A high school senior in the Monona Grove School District, Salix was referred to CareerScape by his school’s principal. He expressed an interest in mortuary science and funeral services but was unsure how to get into the field. That’s where Aram, CareerScape program coordinator, was able to start helping. After meeting with Salix and discussing his aspirations, Aram arranged a tour at Gunderson Funeral Home.
“It’s a pleasure to work with participants who have a defined vision of their career path,” said Aram, “When Salix let me know that he was interested in mortuary science, I knew Gunderson would be a great match.”
The tour allowed Salix to view the interdisciplinary skills required to work in the funeral business, from the science of preparing bodies to empathic counseling for the bereaved.
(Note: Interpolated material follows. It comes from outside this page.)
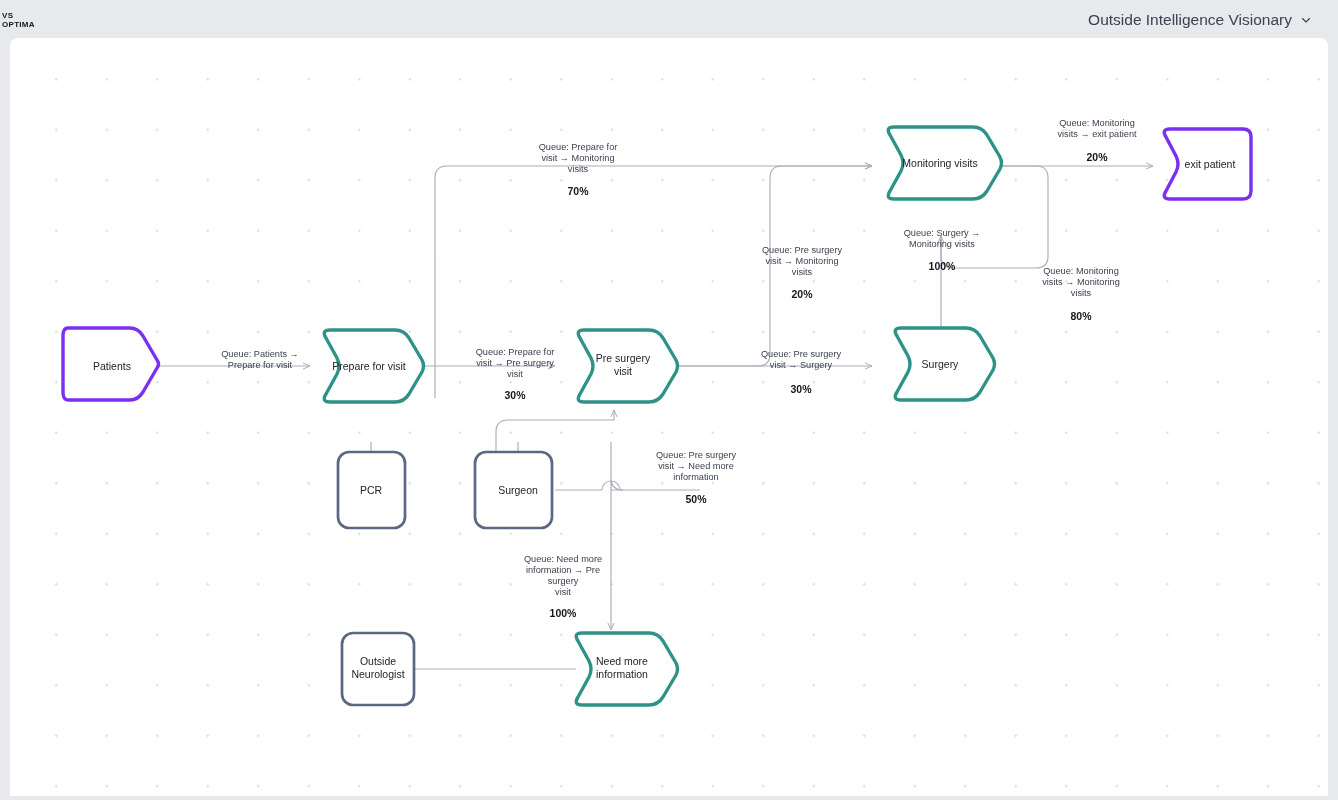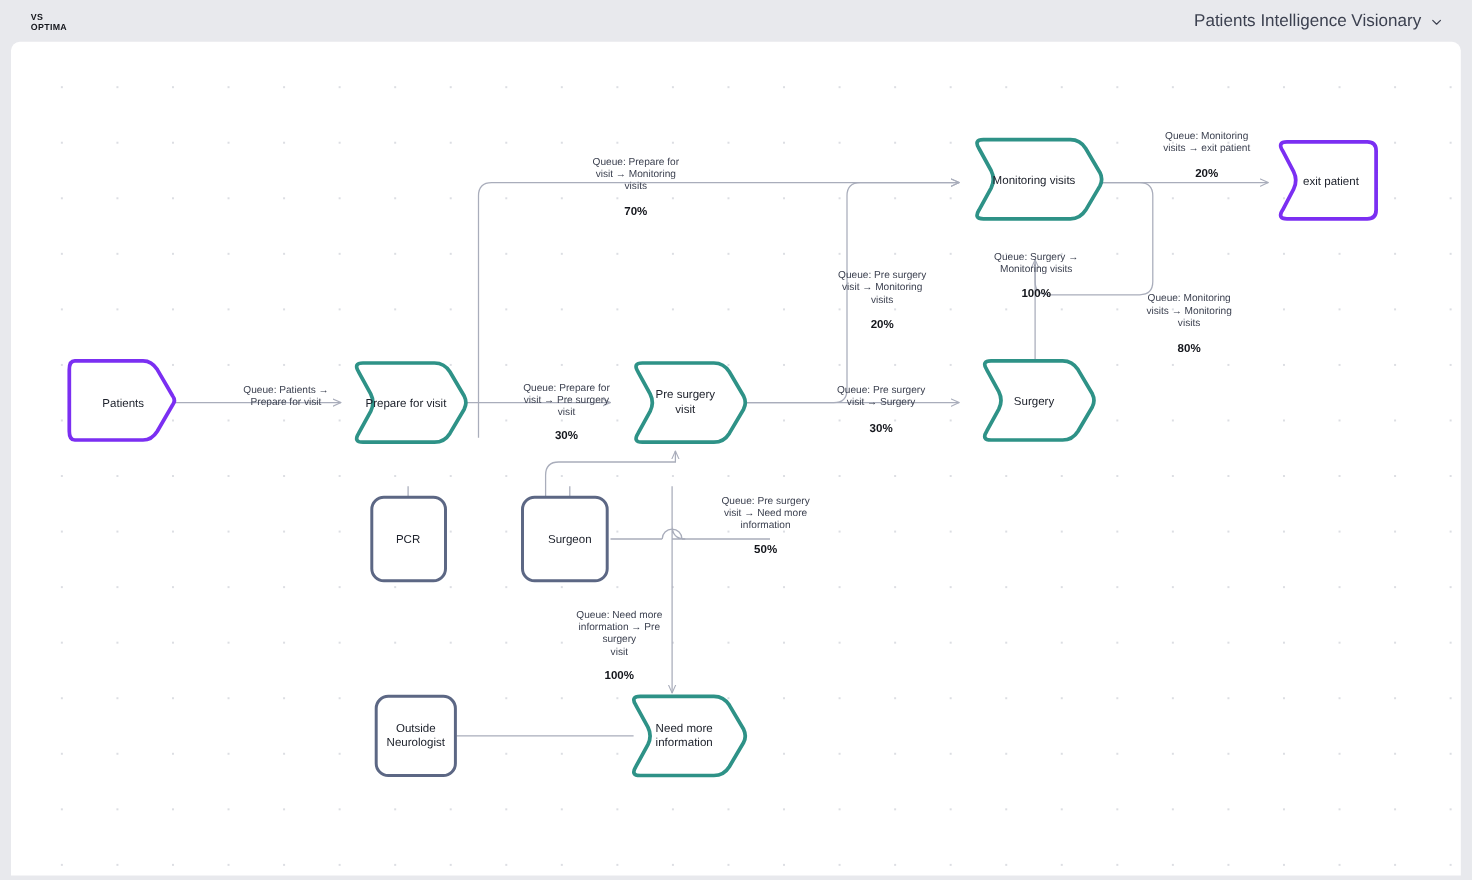"VS" #brand { margin-left: 28px -> 2px }
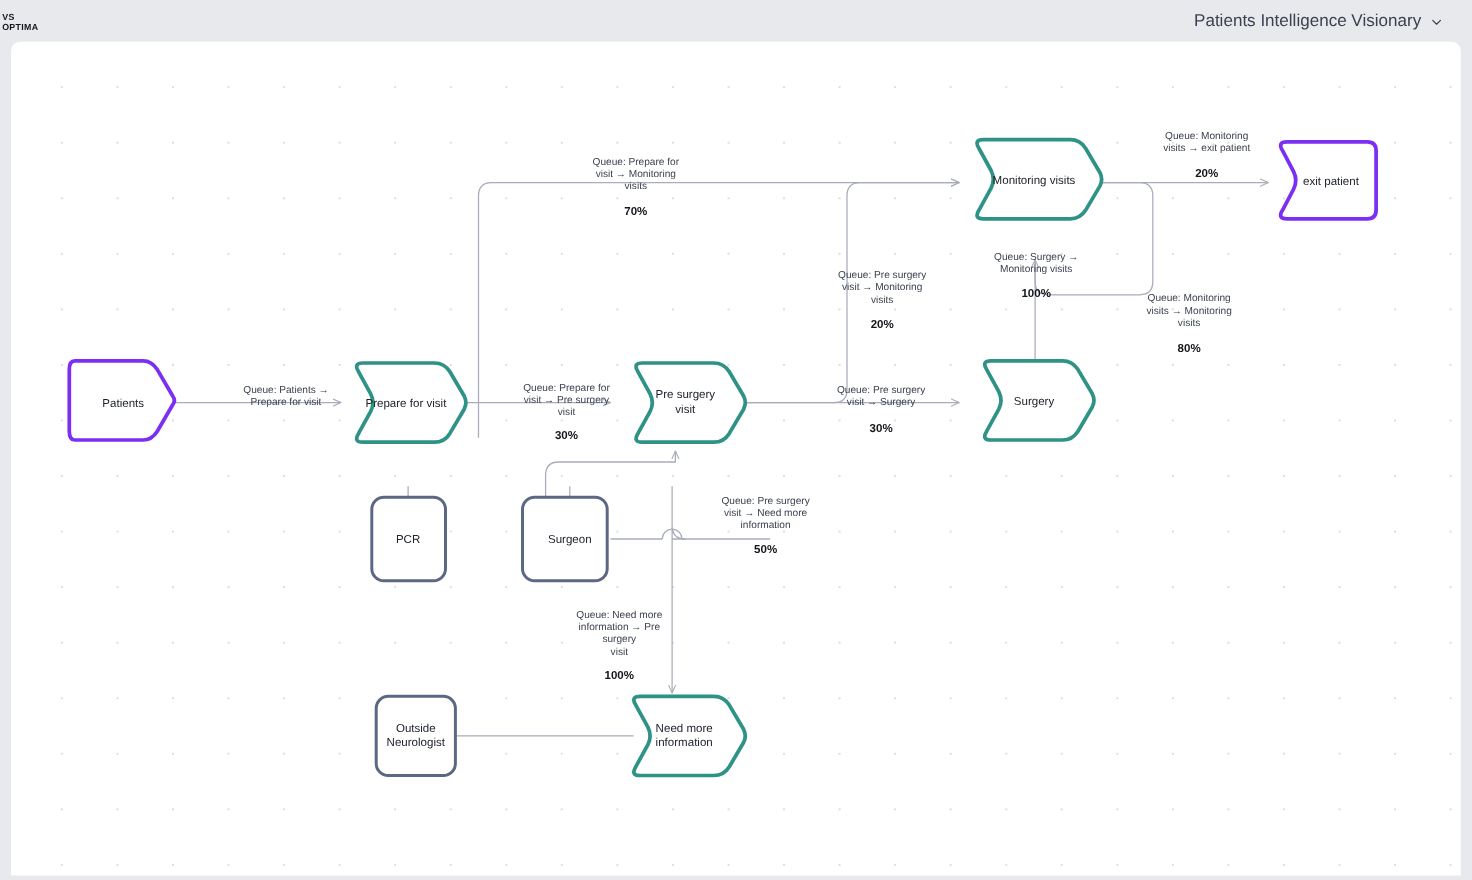"Patients Intelligence Visionary" span { text: Patients -> Outside }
Gunderson has been in operation since 1922, providing burial, cremation, and green burial services, visitations, memorials, and more, as an active member of the community.
“The funeral profession is unique in that it requires proficiency in science, arts, and social skills,” explains Sierra, “Salix came to Gunderson incredibly curious about all aspects, already detail oriented and with an aptitude for so many areas that funeral service requires.”
Following the experience, Salix was encouraged to apply for Gunderson’s apprenticeship program, which required a day of job shadowing. In preparation for this, Aram and Salix coordinated with East Madison Community Center’s First Impressions program which provides professional attire to job seekers. Following the job shadow, Salix applied for the apprenticeship and was hired by Gunderson.
“Salix did not shy away from tackling some of the less enjoyable tasks of this job,” recounted Sierra, “And above all else, Salix shows a passion for caring for our families in this community.”
Working together with Salix’s school and Gunderson, Aram helped to schedule Salix to work on Wednesdays and Saturdays during the school year, allowing him to allocate enough time for his studies to ensure a spring 2023 graduation. After earning his high school diploma, Salix aspires to expand his hours at Gunderson and enroll in mortuary science school this fall.
“In many ways, Salix’s more unconventional pathway is representative of the diversity of careers available to young people in the community,” said Aram, “I like a good challenge and hope more young people explore occupational frontiers like Salix did!”